David Svitov, Dmitrii Gudkov, Renat Bashirov, Victor Lempitsky
Paper: https://arxiv.org/abs/2303.09375
Abstract: We present DINAR, an approach for creating realistic rigged fullbody avatars from single RGB images. Similarly to previous works, our method uses neural textures combined with the SMPL-X body model to achieve photo-realistic quality of avatars while keeping them easy to animate and fast to infer. To restore the texture, we use a latent diffusion model and show how such model can be trained in the neural texture space. The use of the diffusion model allows us to realistically reconstruct large unseen regions such as the back of a person given the frontal view. The models in our pipeline are trained using 2D images and videos only. In the experiments, our approach achieves state-of-the-art rendering quality and good generalization to new poses and viewpoints. In particular, the approach improves state-of-the-art on the SnapshotPeople public benchmark.
The easiest way to build an environment for this repository is to use docker image. To build it, make the following steps:
- Build the image with the following command:
bash docker/build.sh
- Start a container:
bash docker/run.sh
It mounts root directory of the host system to /mounted/
inside docker and sets cloned repository path as a starting directory.
- Inside the container install
minimal_pytorch_rasterizer
. (Unfortunately, docker fails to install it during image building)
pip install git+https://github.com/rmbashirov/minimal_pytorch_rasterizer
- (Optional) You can then commit changes to the image so that you don't need to install
minimal_pytorch_rasterizer
for every new container. See docker documentation.

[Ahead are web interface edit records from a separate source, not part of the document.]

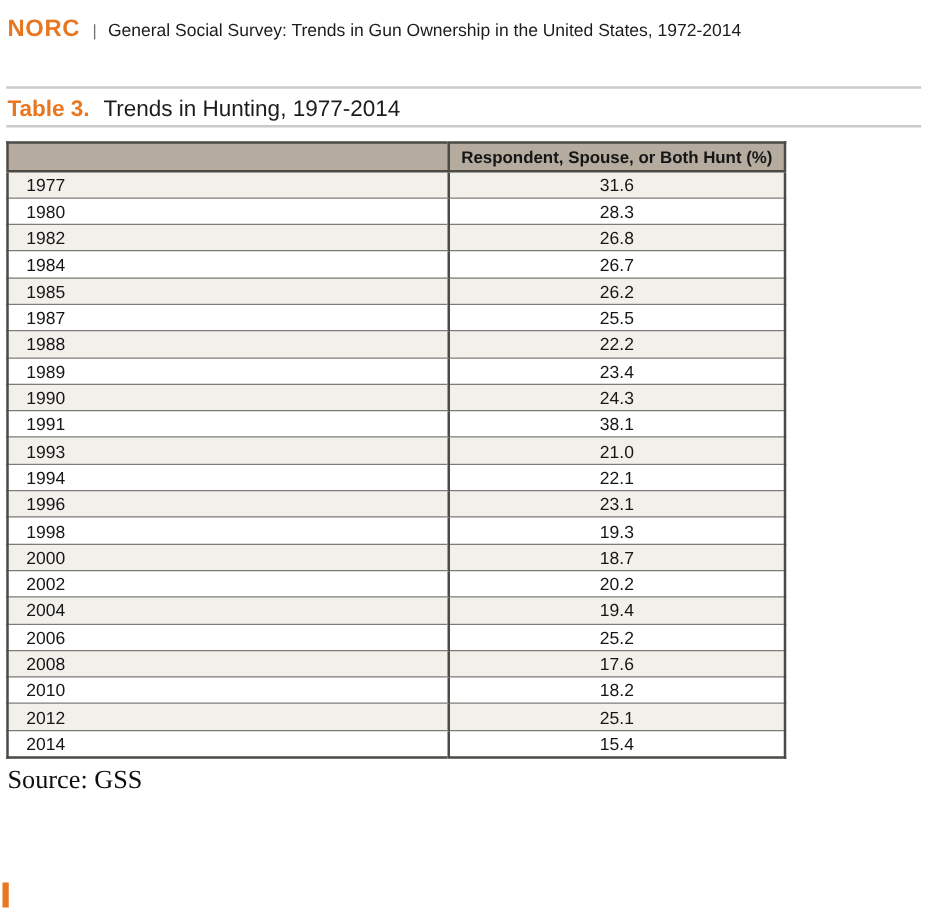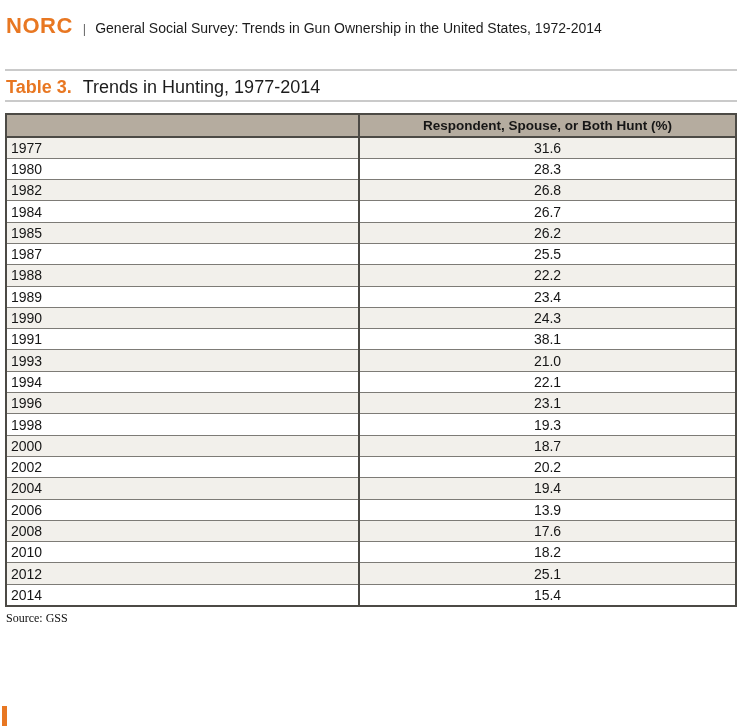--- a/index.html
+++ b/index.html
@@ -20,7 +20,7 @@
     white-space: nowrap;
   }
   .brand {
-    font-size: 22px;
+    font-size: 19px;
     font-weight: bold;
     letter-spacing: 0.5px;
     color: var(--accent, #E87722);

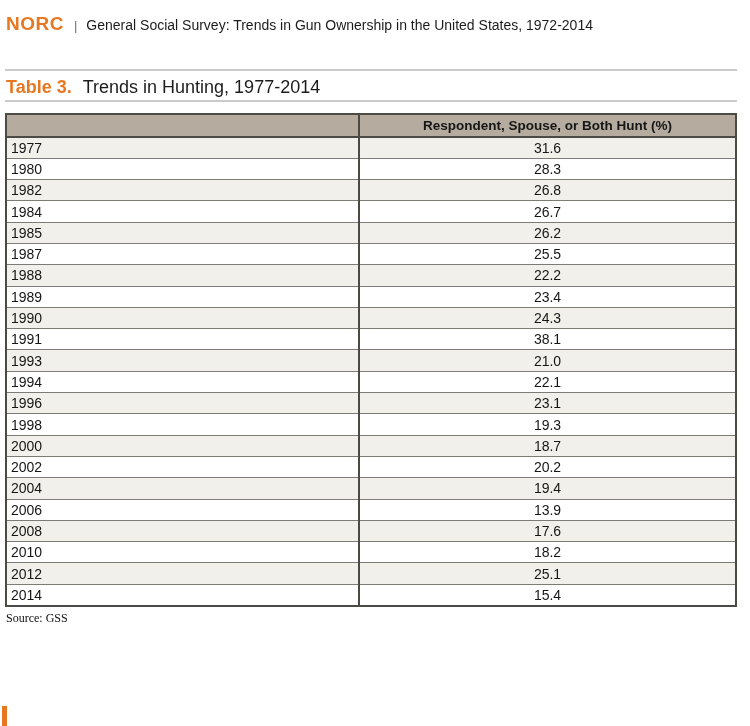--- a/index.html
+++ b/index.html
@@ -54,7 +54,7 @@
   table.data-table {
     position: absolute;
     left: 5px; top: 113px;
-    width: 732px;
+    width: 624px;
     border-collapse: collapse;
     table-layout: fixed;
     border: 2px solid #4c4a45;

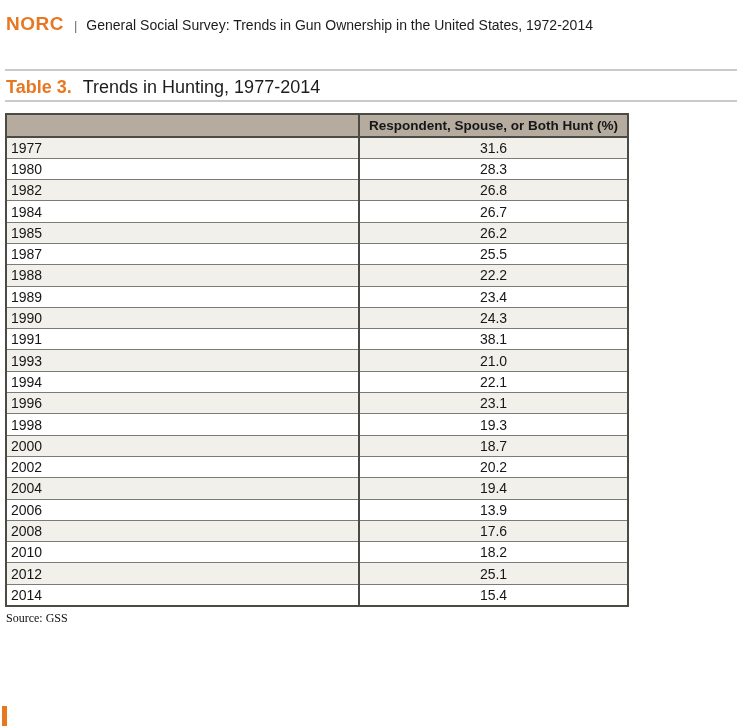--- a/index.html
+++ b/index.html
@@ -77,7 +77,7 @@
     vertical-align: middle;
     line-height: 16px;
   }
-  .data-table td.cell-year, .data-table th.col-year { text-align: left; padding-left: 4px; margin-left: 28px; }
+  .data-table td.cell-year, .data-table th.col-year { text-align: left; padding-left: 14px; margin-left: 28px; }
   .data-table td.cell-val, .data-table th.col-val {
     text-align: center;
     border-left: 2px solid #4c4a45;

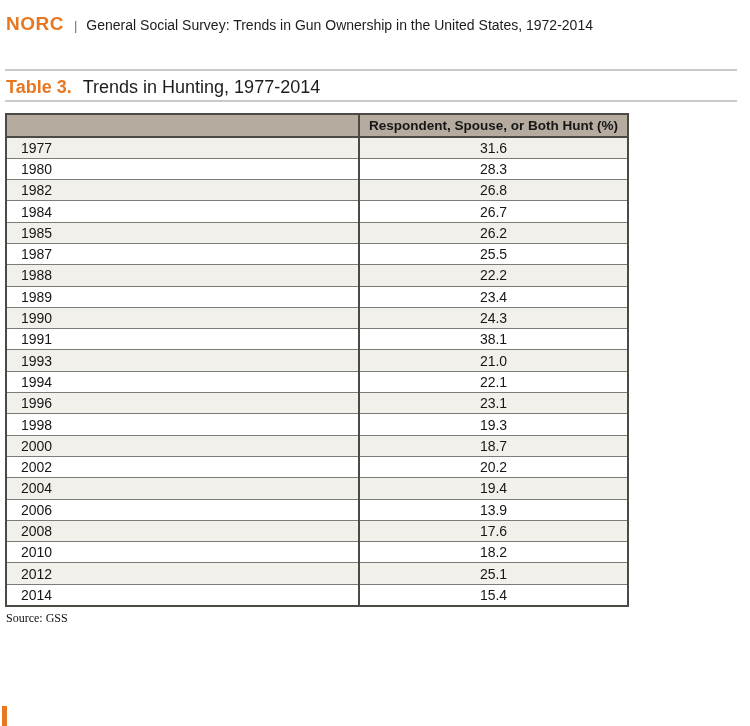--- a/index.html
+++ b/index.html
@@ -201,7 +201,7 @@
       </tr>
       <tr>
         <td class="cell-year">2006</td>
-        <td class="cell-val">13.9</td>
+        <td class="cell-val">25.2</td>
       </tr>
       <tr>
         <td class="cell-year">2008</td>

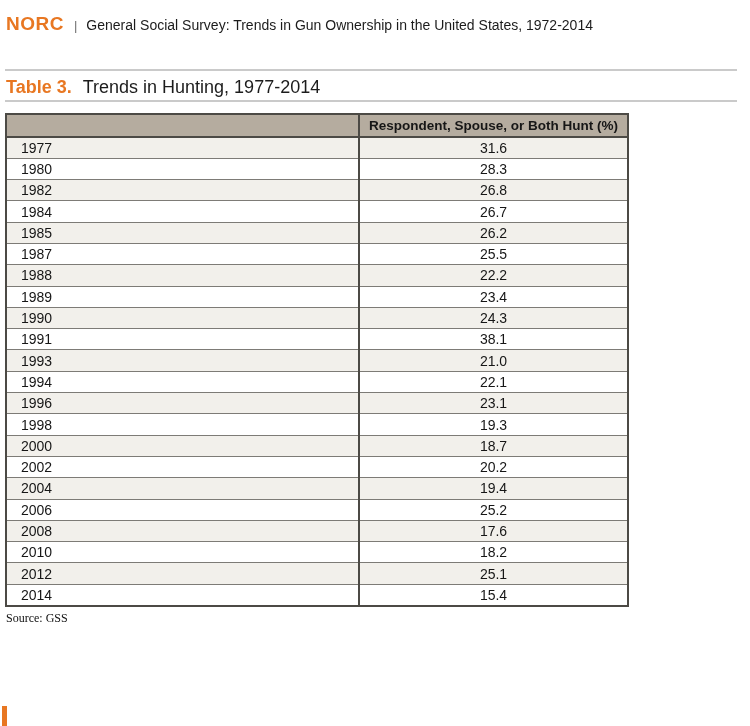--- a/index.html
+++ b/index.html
@@ -90,7 +90,7 @@
     position: absolute;
     left: 6px; top: 611px;
     font-family: "Liberation Serif", serif;
-    font-size: 12px;
+    font-size: 21px;
     color: #0f0f0f;
   }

To get one-shot human avatar with your images:
- Prepare data:
Dataset folder structure:
.
├── rgb # *.png images of humans
├── segm # *.png segmentation masks generated by https://github.com/Gaoyiminggithub/Graphonomy
├── openpose # *.json files with keypoints generated by https://github.com/CMU-Perceptual-Computing-Lab/openpose
└── smplx # body parameters trained with modification of https://github.com/vchoutas/smplify-x
Check SnapshotPeople prepared data for example.
Rendered examples of SnapshotPeople avatars for front and back views.
-
Download:
- Checkpoint
- SMPL-X models and put them to the
./smplx_data/smplx_models
- Animation sequence and put it to the
./smplx_data/
-
Launch the script:
python inference.py \
--ckpt_path=checkpont/path/filename.ckpt \
--log_dir=path/to/logs \
--data_root=path/to/your/data
Example:
python inference.py \
--ckpt_path=./checkponts/ddpm-epoch=24.ckpt \
--log_dir=./logs \
--data_root=./Dataset/SnapshotPeople
Look for result video in <log_dir>/eval/<exp_name>/textures/video
@article{svitov2023dinar,
title={DINAR: Diffusion Inpainting of Neural Textures for One-Shot Human Avatars},
author={Svitov, David and Gudkov, Dmitrii and Bashirov, Renat and Lemptisky, Victor},
journal={arXiv preprint arXiv:2303.09375},
year={2023}
}